Cost per class is $8 for Crossroads members and $10 for nonmembers. Students can sign up at Crossroads, 2020 Auburn Ave. Participants are asked to bring a yoga mat.
Goss believes that yoga can change your life, no matter if you’re young or old, active or sedentary, healthy or hurting.
“It’s for everybody,” she says. “It’s active relaxation.”
Therapeutic yoga involves five approaches: restorative yoga (active relaxation); gentle yoga (gentle postures in a slow practice); breath work; guided meditation and healing touch.
“It’s not massage. It’s just touch that teaches them to breathe,” she says. “They taught us a lot about using our energy forces to help heal. You’re nurturing people.”
She encourages everyone simply to try a yoga class, like she did years ago.
“When you’re as old as I am, you’ve lived a lot of things in your life,” she says.

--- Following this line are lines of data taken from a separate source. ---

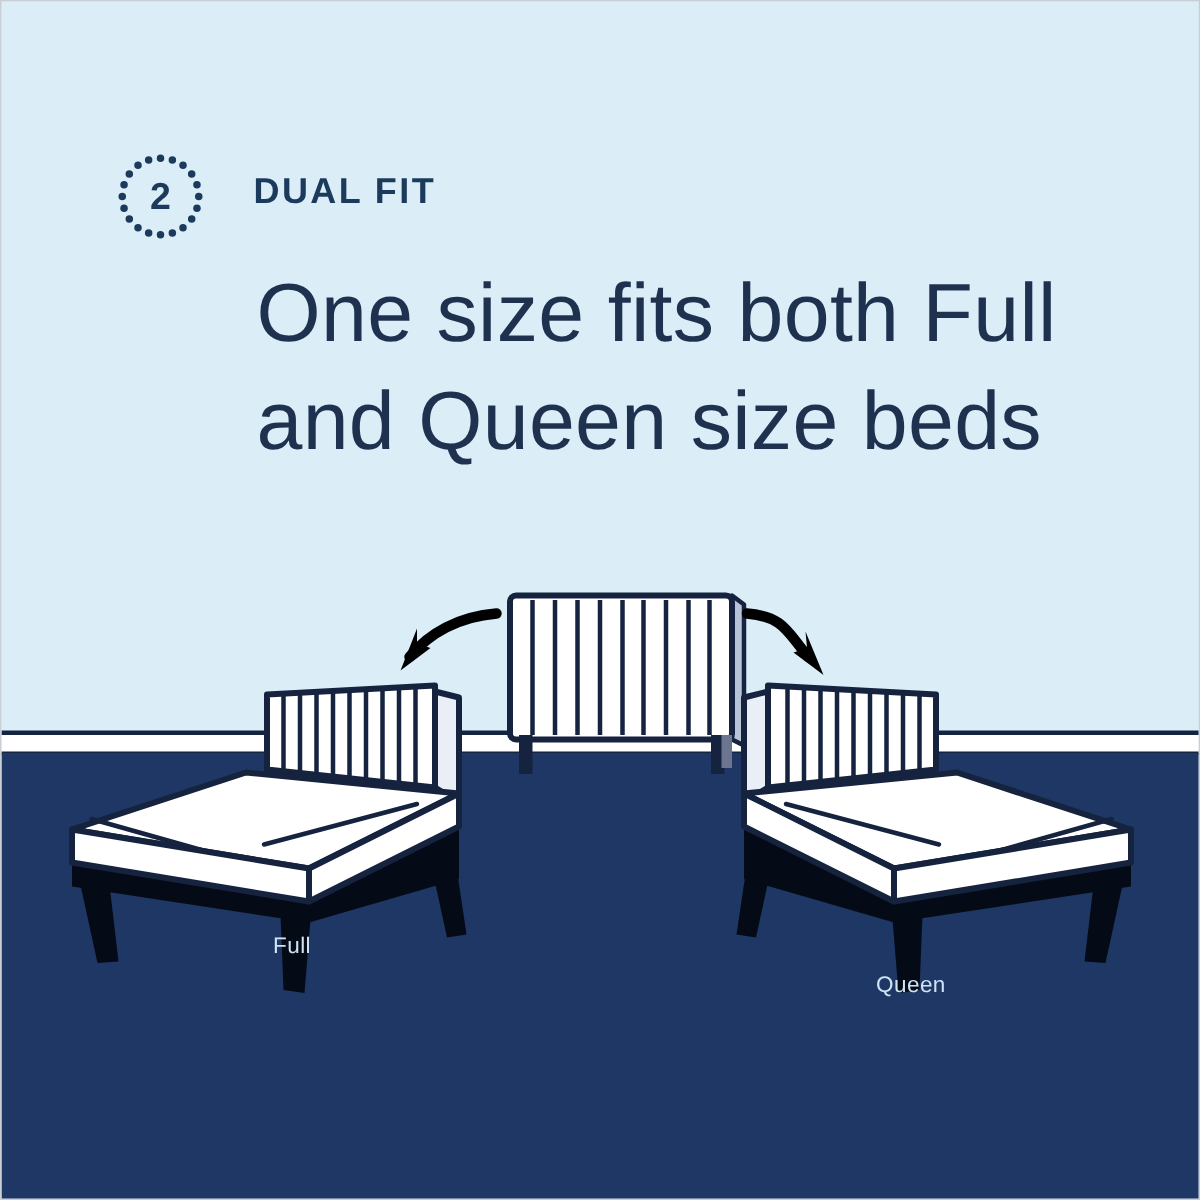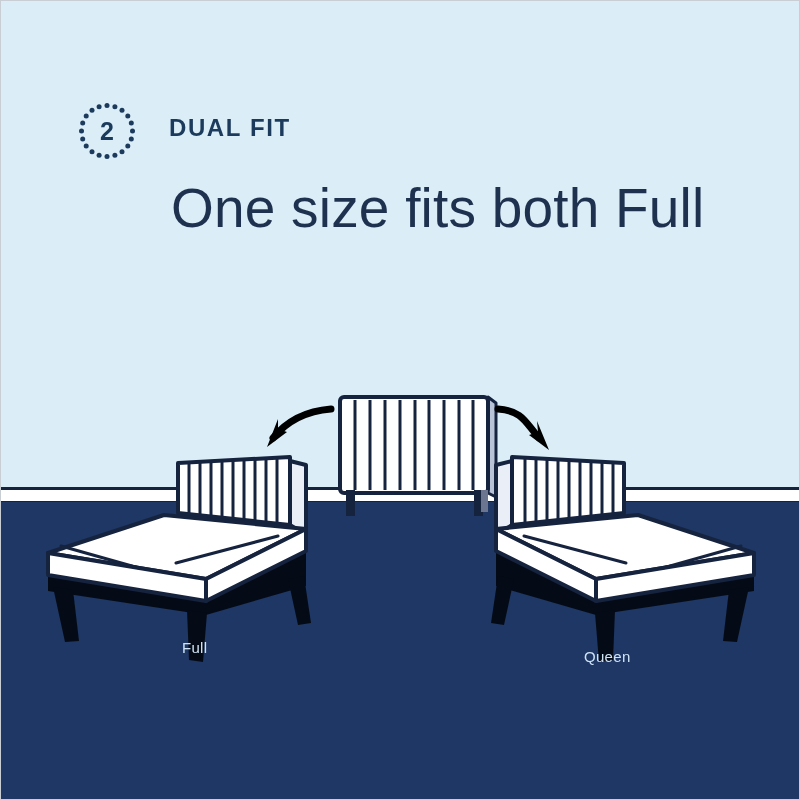--- a/index.html
+++ b/index.html
@@ -126,6 +126,7 @@
 
   <div class="headline">
     <span class="ln">One size fits both Full</span>
+    <span class="ln">and Queen size beds</span>
   </div>
 
   <div class="illo">

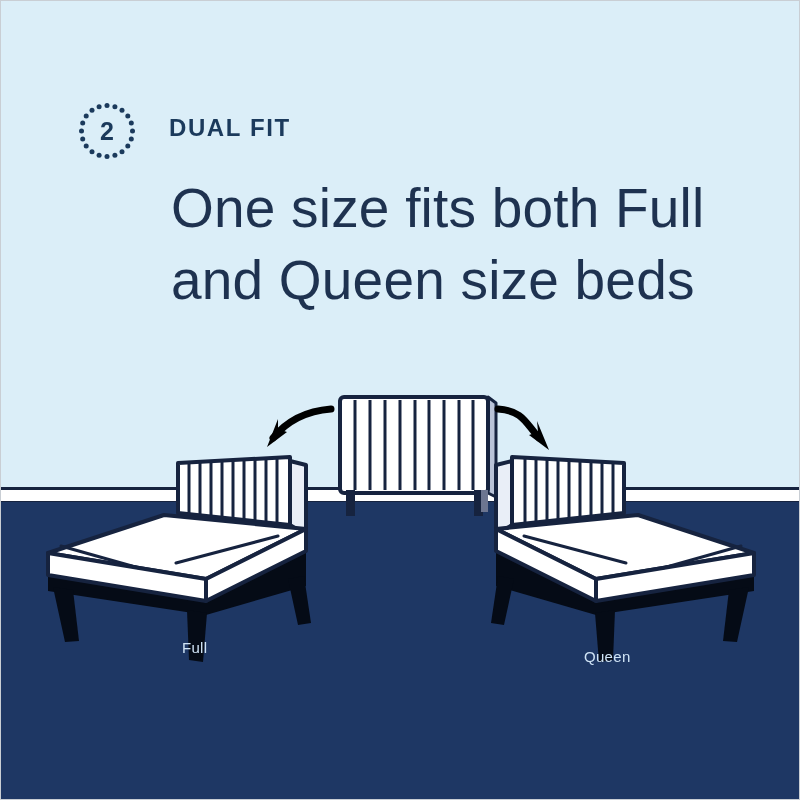--- a/index.html
+++ b/index.html
@@ -80,7 +80,7 @@
     color:#cfe3f5;
     letter-spacing:0.3px;
   }
-  .label-full{left:181px;top:621px;margin-top:17px;}
+  .label-full{left:181px;top:621px;}
   .label-queen{left:583px;top:647px;}
 </style>
 </head>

Her move to Sun Valley followed the death of her daughter and loss of her business in Pendleton, which was destroyed by fire.
“It took a lot of self-discipline to heal myself inside and out,” she says. “When you let go, you open your body up for healing. That’s what yoga did for me.”
Her classes are designed for beginners and pregnant women, and people who are suffering from cancer, fibromyalgia or other illnesses.
(She does require a doctor’s release from those who are currently under a doctor’s care.)
“We don’t do a lot of hatha yoga, balancing on our feet,” she says. “This is designed for those who have never tried yoga, to open their body and progress.”
She incorporates a chair to help with balance poses, and can even modify for those who use a wheelchair.
“For people in a wheelchair who can’t get on the floor, there’s a bunch of stuff we can do,” she says.